When the news of his final victory, at the battle of Munda, reached Rome, the Parilia, the games commemorating the founding of the city, were to be held the next day; they were rededicated to Caesar, as if he were founder. Statues were set up to his Liberty, and to Caesar himself, as "unconquered god." He was accorded a house at public expense which was built like a temple; his image was paraded with those of the gods; his portrait was put on the coins (the first time a living man had appeared on Roman coinage). Early in 44 BC, he was called parens patriae (father of the fatherland); legal oaths were taken by his Genius; his birthday was made a public festival; the month Quinctilis was renamed July, in his honor (as June was named for Juno).
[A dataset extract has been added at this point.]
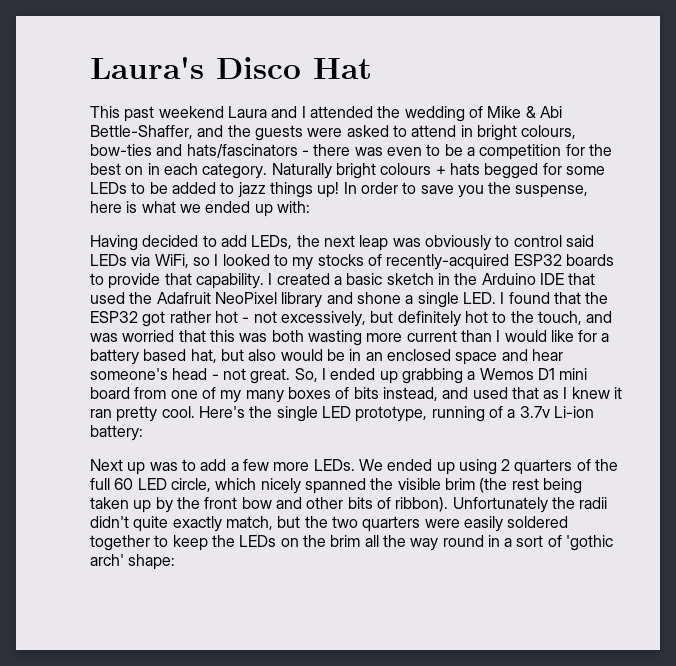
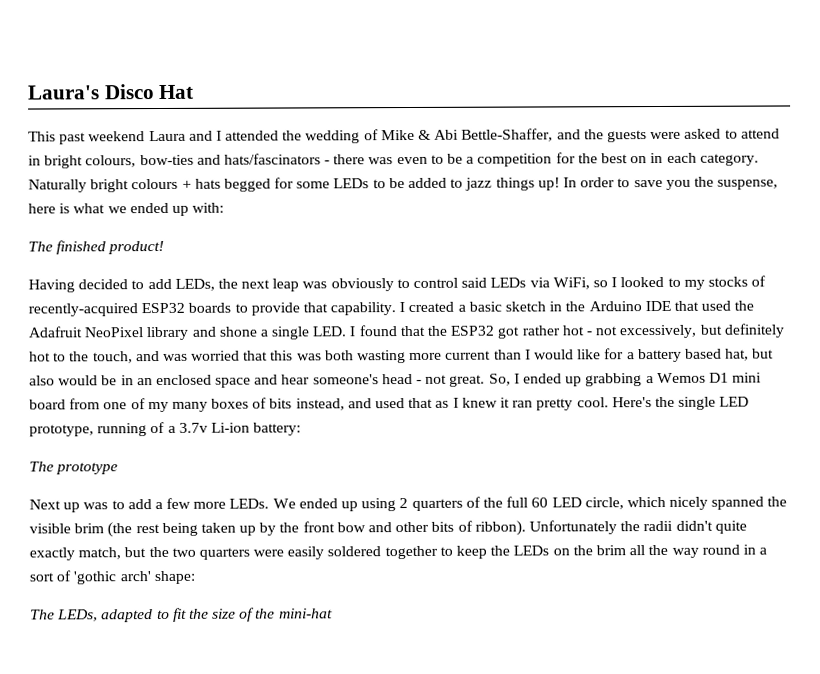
+ The finished product!
+ The prototype
+ The LEDs, adapted to fit the size of the mini-hat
At last a special priest, a flamen, was ordained for him; the first was to be Marc Antony, Caesar's adjutant, then consul – an honor which once officially adopted would rank Caesar not only as divine, but as a divinity honoured equally with Quirinus, Jupiter, and Mars. In Cicero's hostile account, the living Caesar's honours in Rome were already and unambiguously those of a full-blown god (deus).

His name as a living divinity – not as yet ratified by senatorial vote – was Divus Julius (or perhaps Jupiter Julius); divus, at that time, was a slightly archaic form of deus, suitable for poetry, implying some association with the bright heavens. A statue of him was erected next to the statues of Rome's ancient kings: with this, he seemed set to make himself King of Rome, in the Hellenistic style, as soon as he came back from the expedition to Parthia he was planning; but "friends" in the Senate killed him on 15 March 44 BC.